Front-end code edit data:
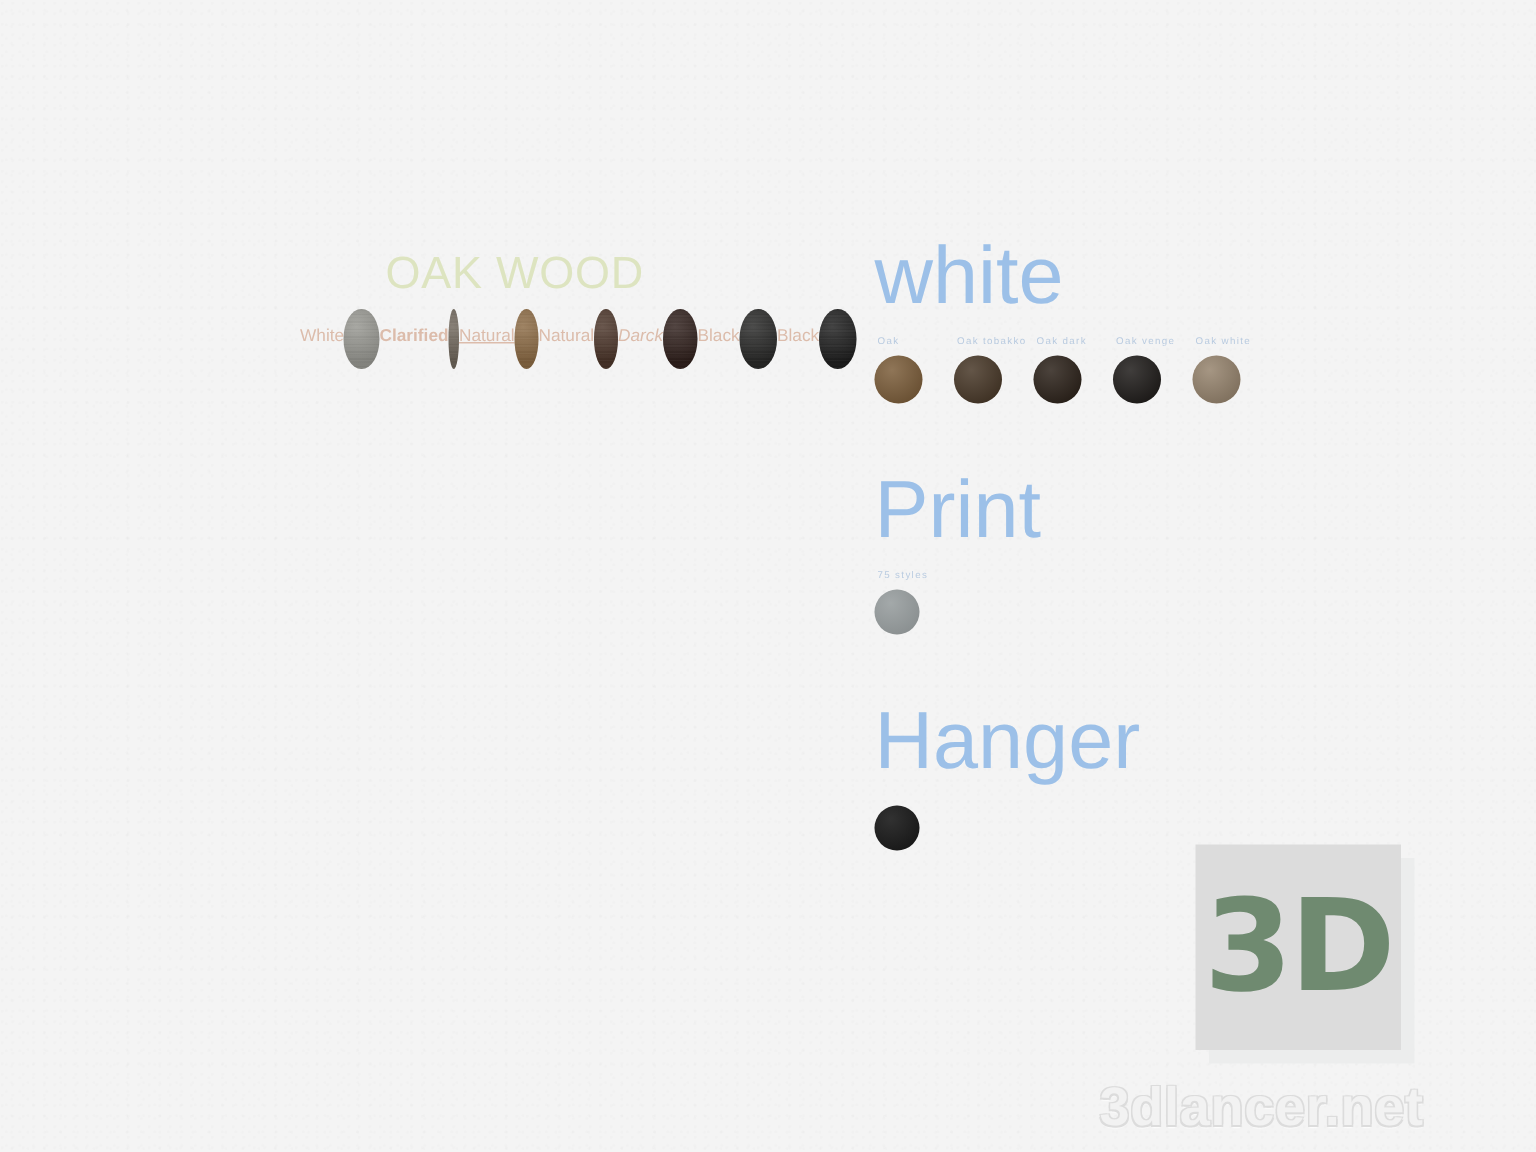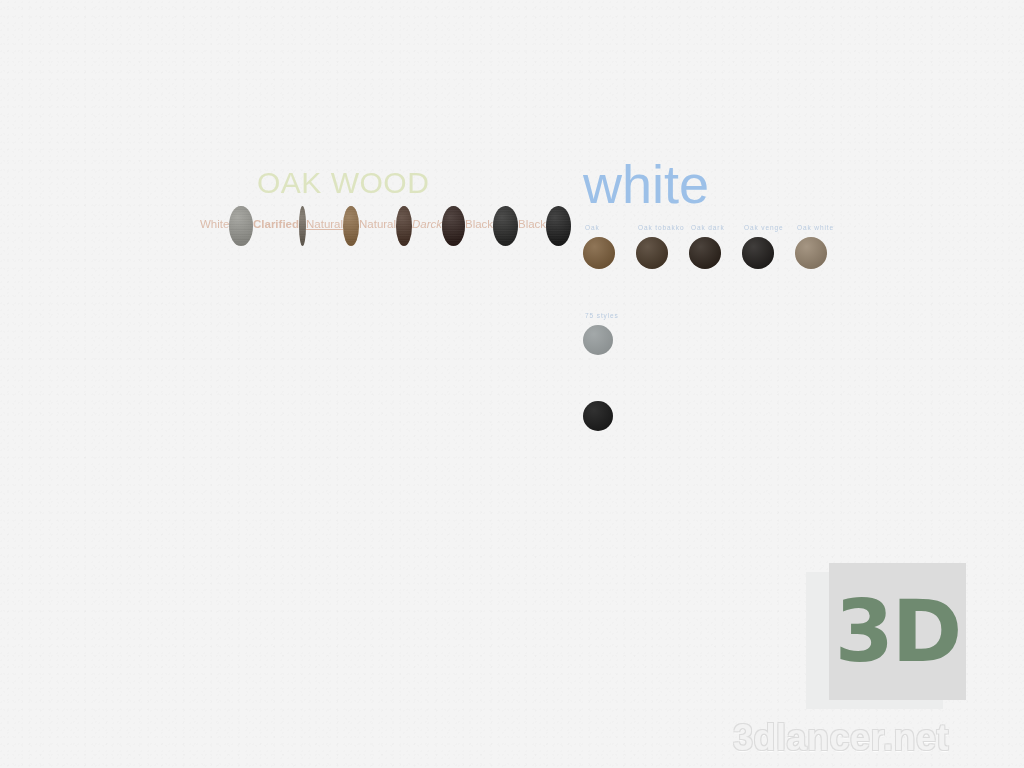--- a/index.html
+++ b/index.html
@@ -192,39 +192,41 @@
 
       <div class="mini-cell">
         <span class="mini-label" style="color: rgb(185, 203, 224);">Oak white</span>
         <span class="dot-sm" style="background: rgb(151, 133, 111);"></span>
       </div>
 
     </div>
   </section>
 
   <section id="print-section">
+    <h2 class="blue-heading" style="color: rgb(156, 192, 232);">Print</h2>
     <div class="mini-row">
       <div class="mini-cell">
         <span class="mini-label" style="color: rgb(185, 203, 224);">75 styles</span>
         <span class="dot-flat" style="background: rgb(153, 159, 160);"></span>
       </div>
     </div>
   </section>
 
   <section id="hanger-section">
+    <h2 class="blue-heading" style="color: rgb(156, 192, 232);">Hanger</h2>
     <div class="mini-row">
       <div class="mini-cell">
         <span class="mini-label" style="color: rgb(185, 203, 224);"></span>
         <span class="dot-flat" style="background: rgb(26, 26, 26);"></span>
       </div>
     </div>
   </section>
 
 </div>
 
 <div id="logo-3d">
   <div id="logo-3d-shadow"></div>
-  <div id="logo-3d-square" style="background: rgb(220, 220, 220); margin-left: 32px;">
+  <div id="logo-3d-square" style="background: rgb(220, 220, 220);">
     <span id="logo-3d-text" style="color: rgb(111, 138, 112);">3D</span>
   </div>
 </div>
 
 <div id="watermark" style="color: rgb(242, 242, 242);">3dlancer.net</div>
 
 </body></html>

## INSTRUCTIONS FOR THE TASK
Before printing the records again, strip out the pictures; change nothing else.

## REPLY
--- a/index.html
+++ b/index.html
@@ -192,39 +192,41 @@
 
       <div class="mini-cell">
         <span class="mini-label" style="color: rgb(185, 203, 224);">Oak white</span>
         <span class="dot-sm" style="background: rgb(151, 133, 111);"></span>
       </div>
 
     </div>
   </section>
 
   <section id="print-section">
+    <h2 class="blue-heading" style="color: rgb(156, 192, 232);">Print</h2>
     <div class="mini-row">
       <div class="mini-cell">
         <span class="mini-label" style="color: rgb(185, 203, 224);">75 styles</span>
         <span class="dot-flat" style="background: rgb(153, 159, 160);"></span>
       </div>
     </div>
   </section>
 
   <section id="hanger-section">
+    <h2 class="blue-heading" style="color: rgb(156, 192, 232);">Hanger</h2>
     <div class="mini-row">
       <div class="mini-cell">
         <span class="mini-label" style="color: rgb(185, 203, 224);"></span>
         <span class="dot-flat" style="background: rgb(26, 26, 26);"></span>
       </div>
     </div>
   </section>
 
 </div>
 
 <div id="logo-3d">
   <div id="logo-3d-shadow"></div>
-  <div id="logo-3d-square" style="background: rgb(220, 220, 220); margin-left: 32px;">
+  <div id="logo-3d-square" style="background: rgb(220, 220, 220);">
     <span id="logo-3d-text" style="color: rgb(111, 138, 112);">3D</span>
   </div>
 </div>
 
 <div id="watermark" style="color: rgb(242, 242, 242);">3dlancer.net</div>
 
 </body></html>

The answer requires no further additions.